Malaysia’s Economic Growth on A Firm Footing
Bank Negara Malaysia believes that Malaysia’s economic growth is on a firm footing, anticipating possibly two or three OPR hikes by year-end.
Predictions by economists are that by the second half of this year, the overnight policy rate (OPR) is expected to go up by two 25 basis points (BPS).
Central Bank Raises Rates to 2%
Bank Negara Malaysia has increased its OPR in an unexpected move. The increase was 25 bps to 2%, the first increase since January 2018. This has caused many researchers to believe that there is the possibility of “two or three” OPR hikes that may very likely happen by the end of the year.
Especially with the current recovery pace the country is experiencing. Malaysia’s economic growth has certainly been good.
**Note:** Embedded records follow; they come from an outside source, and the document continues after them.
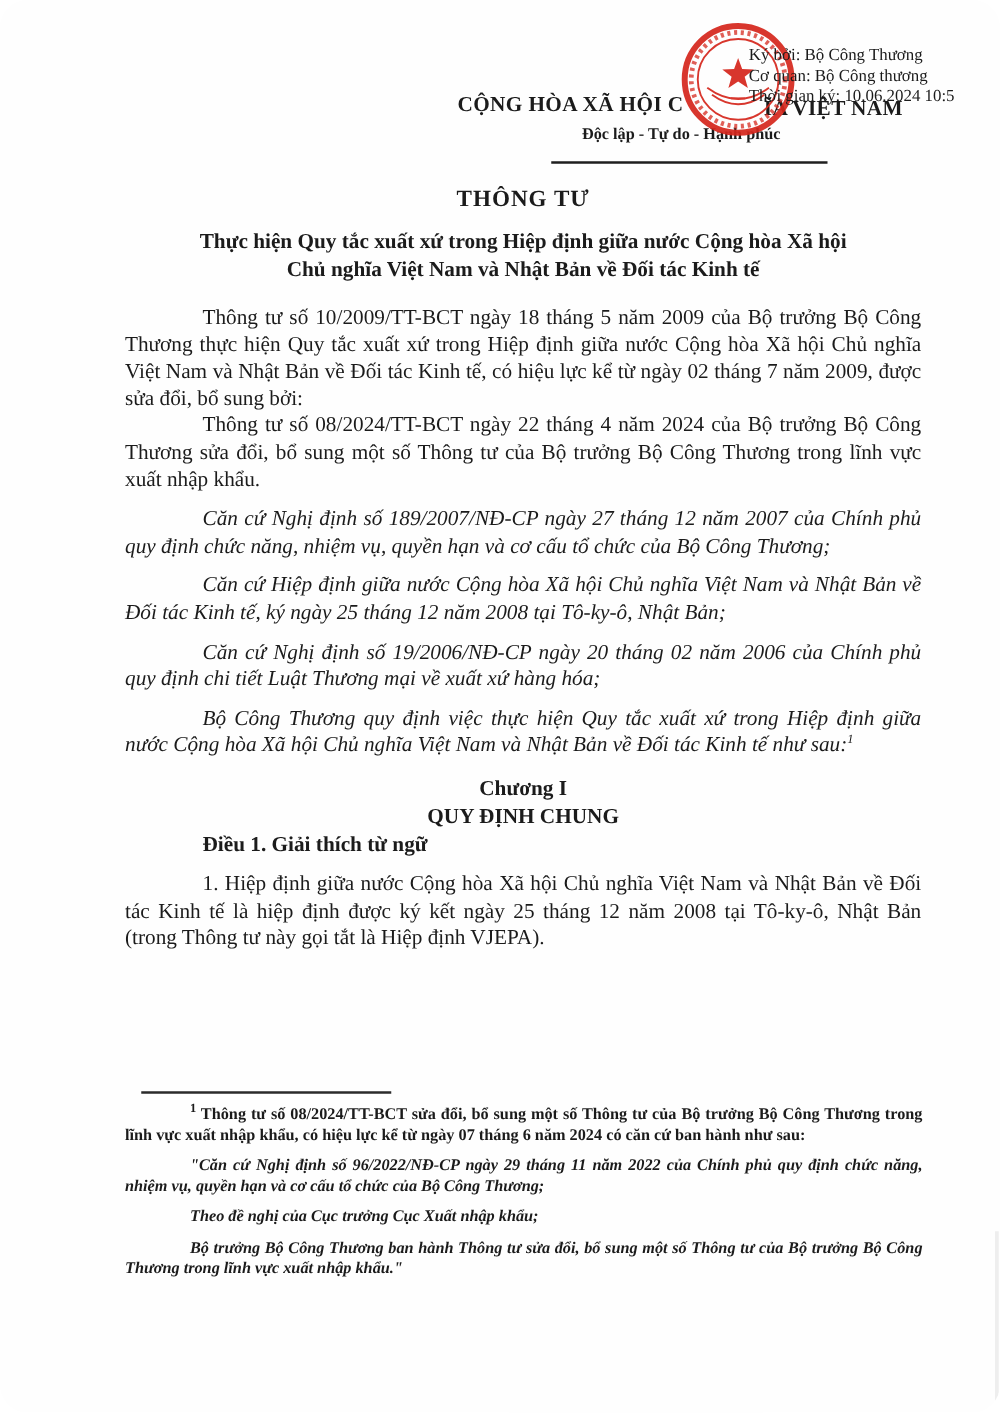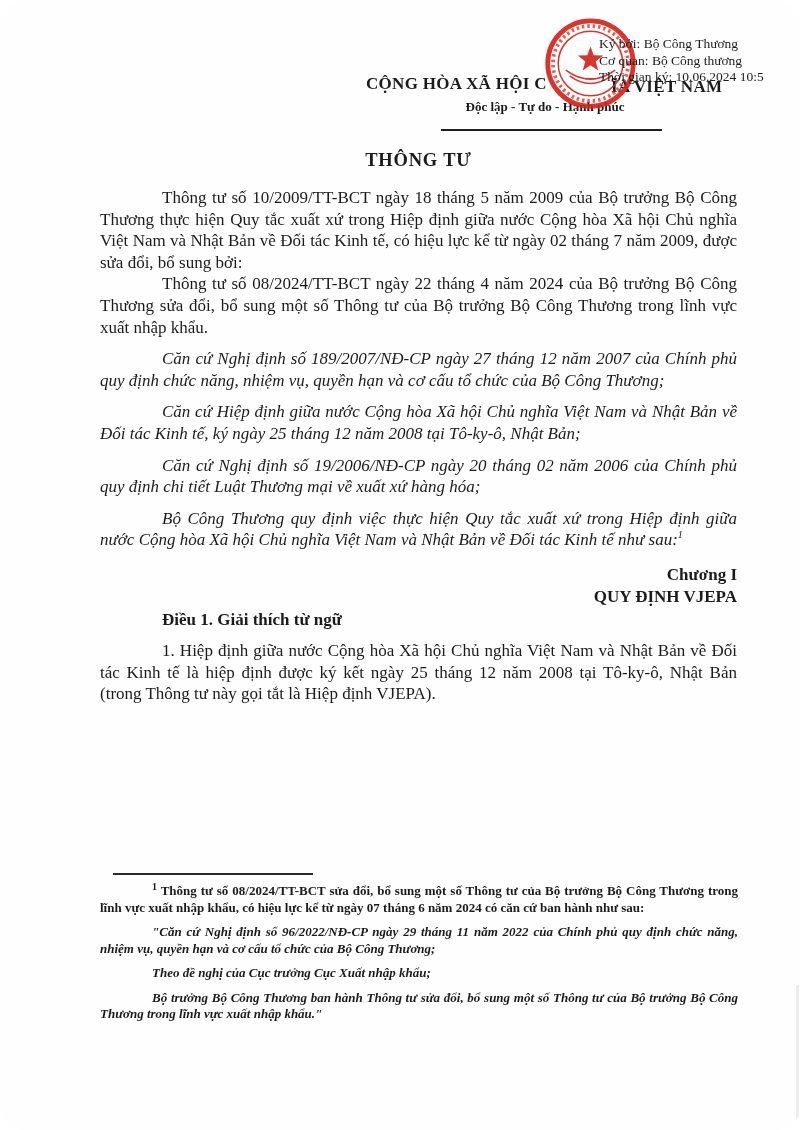--- a/index.html
+++ b/index.html
@@ -30,21 +30,21 @@
                 background:#1f1f1f; }
 
   
   .doc { position:absolute; left:100px; top:150px; width:637px; }
   .doc-type { text-align:center; font-weight:bold; font-size:18.5px; letter-spacing:.8px; }
   .subject { text-align:center; font-weight:bold; font-size:17px; line-height:22.5px; margin-top:11px; }
   p.body-p { margin:0; font-size:17px; line-height:21.6px; text-align:justify; text-indent:62px; }
   .sp  { margin-top:10px !important; }
   .sp2 { margin-top:16px !important; }
   .it  { font-style:italic; }
-  .chapter { text-align:right; font-weight:bold; margin-top:13px; font-size:17px; line-height:22px; }
+  .chapter { text-align:center; font-weight:bold; margin-top:13px; font-size:17px; line-height:22px; }
   .article-h { margin:2px 0 0 0; font-weight:bold; font-size:17px; text-indent:62px; }
   sup.ref { font-size:10px; line-height:0; }
 
   
   .footnote { position:absolute; left:100px; top:864px; width:638px;
               font-size:13px; line-height:16.5px;font-weight:bold; }
   .fn-rule { width:200px; height:2px; background:#2b2b2b; margin:9px 0 8px 13px; }
   .fn-p { margin:0; text-align:justify; text-indent:52px; }
   .fn-p + .fn-p { margin-top:8px; }
 
@@ -77,32 +77,36 @@
     </g>
   </svg>
 
   <div class="nat-left">CỘNG HÒA XÃ HỘI C</div>
   <div class="nat-right">ĨA VIỆT NAM</div>
   <div class="motto">Độc lập - Tự do - Hạnh phúc</div>
   <div class="motto-rule"></div>
 
   <div class="doc">
     <div class="doc-type">THÔNG TƯ</div>
+    <div class="subject">
+      <div>Thực hiện Quy tắc xuất xứ trong Hiệp định giữa nước Cộng hòa Xã hội</div>
+      <div>Chủ nghĩa Việt Nam và Nhật Bản về Đối tác Kinh tế</div>
+    </div>
 
     <p class="body-p sp2">Thông tư số 10/2009/TT-BCT ngày 18 tháng 5 năm 2009 của Bộ trưởng Bộ Công Thương thực hiện Quy tắc xuất xứ trong Hiệp định giữa nước Cộng hòa Xã hội Chủ nghĩa Việt Nam và Nhật Bản về Đối tác Kinh tế, có hiệu lực kể từ ngày 02 tháng 7 năm 2009, được sửa đổi, bổ sung bởi:</p>
     <p class="body-p">Thông tư số 08/2024/TT-BCT ngày 22 tháng 4 năm 2024 của Bộ trưởng Bộ Công Thương sửa đổi, bổ sung một số Thông tư của Bộ trưởng Bộ Công Thương trong lĩnh vực xuất nhập khẩu.</p>
 
     <p class="body-p it sp">Căn cứ Nghị định số 189/2007/NĐ-CP ngày 27 tháng 12 năm 2007 của Chính phủ quy định chức năng, nhiệm vụ, quyền hạn và cơ cấu tổ chức của Bộ Công Thương;</p>
     <p class="body-p it sp">Căn cứ Hiệp định giữa nước Cộng hòa Xã hội Chủ nghĩa Việt Nam và Nhật Bản về Đối tác Kinh tế, ký ngày 25 tháng 12 năm 2008 tại Tô-ky-ô, Nhật Bản;</p>
     <p class="body-p it sp">Căn cứ Nghị định số 19/2006/NĐ-CP ngày 20 tháng 02 năm 2006 của Chính phủ quy định chi tiết Luật Thương mại về xuất xứ hàng hóa;</p>
     <p class="body-p it sp"><span>Bộ Công Thương quy định việc thực hiện Quy tắc xuất xứ trong Hiệp định giữa nước Cộng hòa Xã hội Chủ nghĩa Việt Nam và Nhật Bản về Đối tác Kinh tế như sau:</span><sup class="ref">1</sup></p>
 
     <div class="chapter">
       <div>Chương I</div>
-      <div>QUY ĐỊNH VJEPA</div>
+      <div>QUY ĐỊNH CHUNG</div>
     </div>
 
     <p class="article-h">Điều 1. Giải thích từ ngữ</p>
     <p class="body-p sp">1. Hiệp định giữa nước Cộng hòa Xã hội Chủ nghĩa Việt Nam và Nhật Bản về Đối tác Kinh tế là hiệp định được ký kết ngày 25 tháng 12 năm 2008 tại Tô-ky-ô, Nhật Bản (trong Thông tư này gọi tắt là Hiệp định VJEPA).</p>
   </div>
 
   <div class="footnote">
     <div class="fn-rule"></div>
     <p class="fn-p"><sup class="ref">1</sup> <span>Thông tư số 08/2024/TT-BCT sửa đổi, bổ sung một số Thông tư của Bộ trưởng Bộ Công Thương trong lĩnh vực xuất nhập khẩu, có hiệu lực kể từ ngày 07 tháng 6 năm 2024 có căn cứ ban hành như sau:</span></p>
     <p class="fn-p it">"Căn cứ Nghị định số 96/2022/NĐ-CP ngày 29 tháng 11 năm 2022 của Chính phủ quy định chức năng, nhiệm vụ, quyền hạn và cơ cấu tổ chức của Bộ Công Thương;</p>

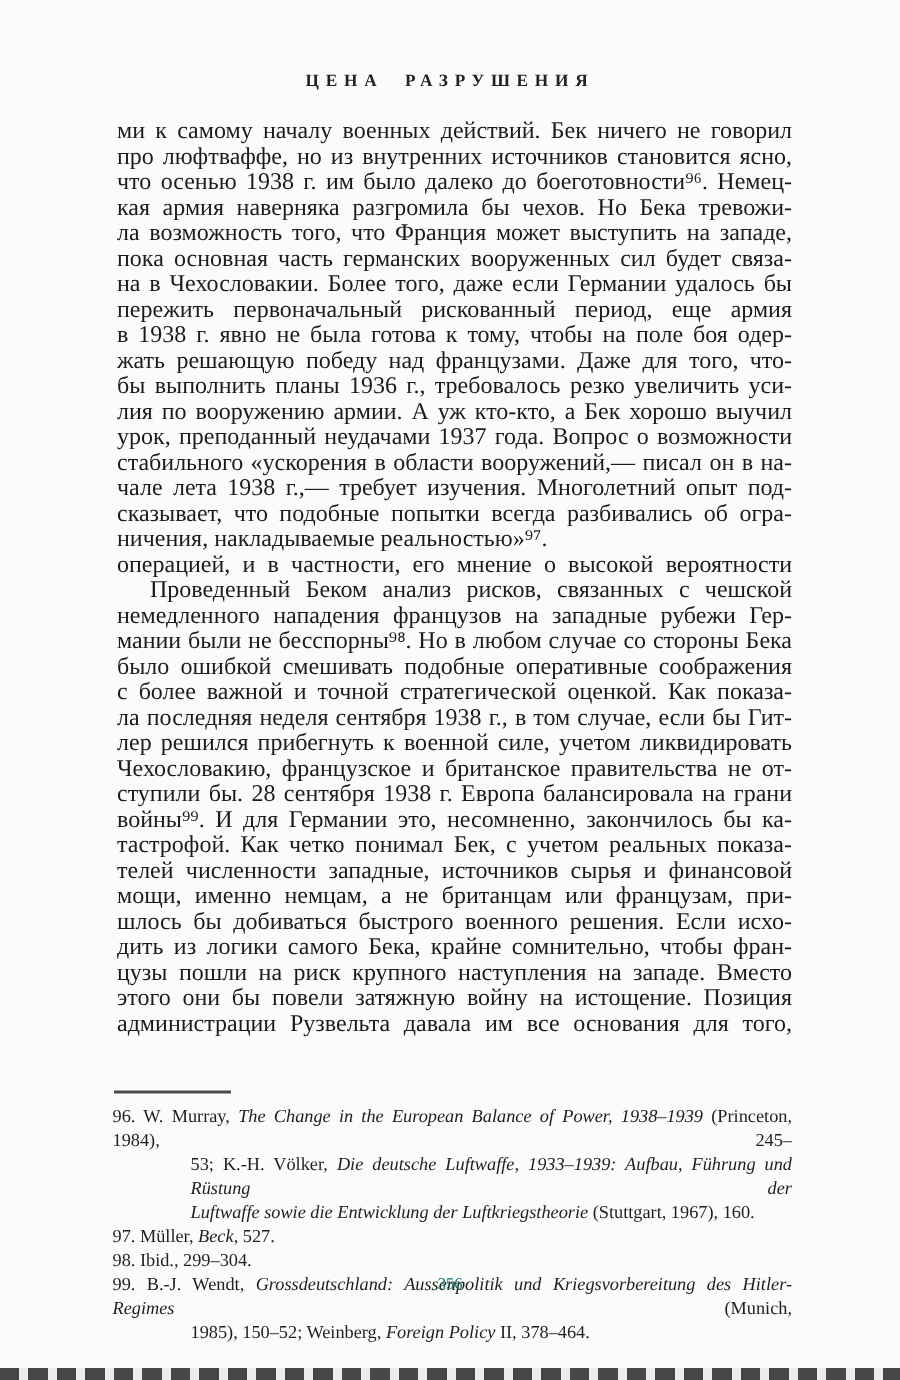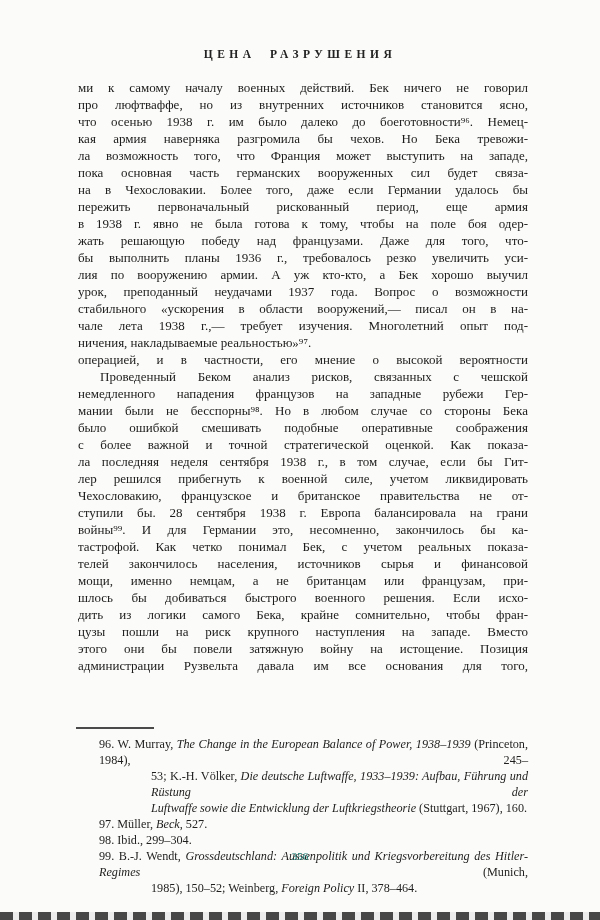--- a/index.html
+++ b/index.html
@@ -22,21 +22,21 @@
     text-align: center;
     font-size: 11.5px;
     font-weight: bold;
     letter-spacing: 4.5px;
     word-spacing: 7px;
     color: #222;
   }
   .body-text {
     position: absolute;
     left: 78px; top: 79px; width: 450px;
-    font-size: 13px;
+    font-size: 16px;
     line-height: 17px;
     color: #1b1b1b;
   }
   .bline {
     text-align: justify;
     text-align-last: justify;
     white-space: normal;
   }
   .bline.loose { text-align-last: left; }
   .bline.indent { text-indent: 22px; }
@@ -46,21 +46,21 @@
     width: 78px; height: 2px;
     background: #4a4a4a;
   }
   .footnotes {
     position: absolute;
     left: 75px; top: 736px; width: 453px;
     font-size: 12.2px;
     line-height: 16px;
     color: #1e1e1e;
   }
-  .fline { text-align: justify; text-align-last: left; margin-left: 24px; }
+  .fline { text-align: justify; text-align-last: left; }
   .fline.flush { text-align-last: justify; }
   .fline.cont { padding-left: 52px; }
   .fline em { font-style: italic; }
   .page-number {
     position: absolute;
     top: 850px; left: 0; width: 600px;
     text-align: center;
     font-size: 11px;
     color: #0f766e;
   }
@@ -90,34 +90,35 @@
       <div class="bline">пока основная часть германских вооруженных сил будет связа-</div>
       <div class="bline">на в Чехословакии. Более того, даже если Германии удалось бы</div>
       <div class="bline">пережить первоначальный рискованный период, еще армия</div>
       <div class="bline">в 1938 г. явно не была готова к тому, чтобы на поле боя одер-</div>
       <div class="bline">жать решающую победу над французами. Даже для того, что-</div>
       <div class="bline">бы выполнить планы 1936 г., требовалось резко увеличить уси-</div>
       <div class="bline">лия по вооружению армии. А уж кто-кто, а Бек хорошо выучил</div>
       <div class="bline">урок, преподанный неудачами 1937 года. Вопрос о возможности</div>
       <div class="bline">стабильного «ускорения в области вооружений,— писал он в на-</div>
       <div class="bline">чале лета 1938 г.,— требует изучения. Многолетний опыт под-</div>
+      <div class="bline">сказывает, что подобные попытки всегда разбивались об огра-</div>
       <div class="bline loose">ничения, накладываемые реальностью»⁹⁷.</div>
       <div class="bline">операцией, и в частности, его мнение о высокой вероятности</div>
       <div class="bline indent">Проведенный Беком анализ рисков, связанных с чешской</div>
       <div class="bline">немедленного нападения французов на западные рубежи Гер-</div>
       <div class="bline">мании были не бесспорны⁹⁸. Но в любом случае со стороны Бека</div>
       <div class="bline">было ошибкой смешивать подобные оперативные соображения</div>
       <div class="bline">с более важной и точной стратегической оценкой. Как показа-</div>
       <div class="bline">ла последняя неделя сентября 1938 г., в том случае, если бы Гит-</div>
       <div class="bline">лер решился прибегнуть к военной силе, учетом ликвидировать</div>
       <div class="bline">Чехословакию, французское и британское правительства не от-</div>
       <div class="bline">ступили бы. 28 сентября 1938 г. Европа балансировала на грани</div>
       <div class="bline">войны⁹⁹. И для Германии это, несомненно, закончилось бы ка-</div>
       <div class="bline">тастрофой. Как четко понимал Бек, с учетом реальных показа-</div>
-      <div class="bline">телей закончилось населения, источников сырья и финансовой</div>
+      <div class="bline">телей численности западные, источников сырья и финансовой</div>
       <div class="bline">мощи, именно немцам, а не британцам или французам, при-</div>
       <div class="bline">шлось бы добиваться быстрого военного решения. Если исхо-</div>
       <div class="bline">дить из логики самого Бека, крайне сомнительно, чтобы фран-</div>
       <div class="bline">цузы пошли на риск крупного наступления на западе. Вместо</div>
       <div class="bline">этого они бы повели затяжную войну на истощение. Позиция</div>
       <div class="bline">администрации Рузвельта давала им все основания для того,</div>
     </div>
 
   <div class="footnote-rule"></div>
If there is robust GDP (gross domestic product) growth in the second quarter of this year, more OPR hikes are very likely. This follows the large EPF (Employees Provident Fund) withdrawals recently, as well as high-commodity related income.
However, if there is a sudden global slowdown, rate hikes could very likely come to halt. The last time this happened was in 2010 when rate hikes were stopped because of the global market uncertainty. Experts predict that a 2.5% OPR rate will be the most consistent with the current recovery pace. There are still lingering effects from the Covid-19 pandemic period.
Rate Projections Moving Forward
Given how things are going with Malaysia’s economic growth and recovery, the next rate hike will be in July and the following one in September. This will be by another 25 bps each.
The primary reason for the raised rates recently is to address the differential interest rate. If the Ringgit keeps weakening, there will be a significant impact on importers.
Private investments are needed to help put Malaysia’s economy on the path to recovery.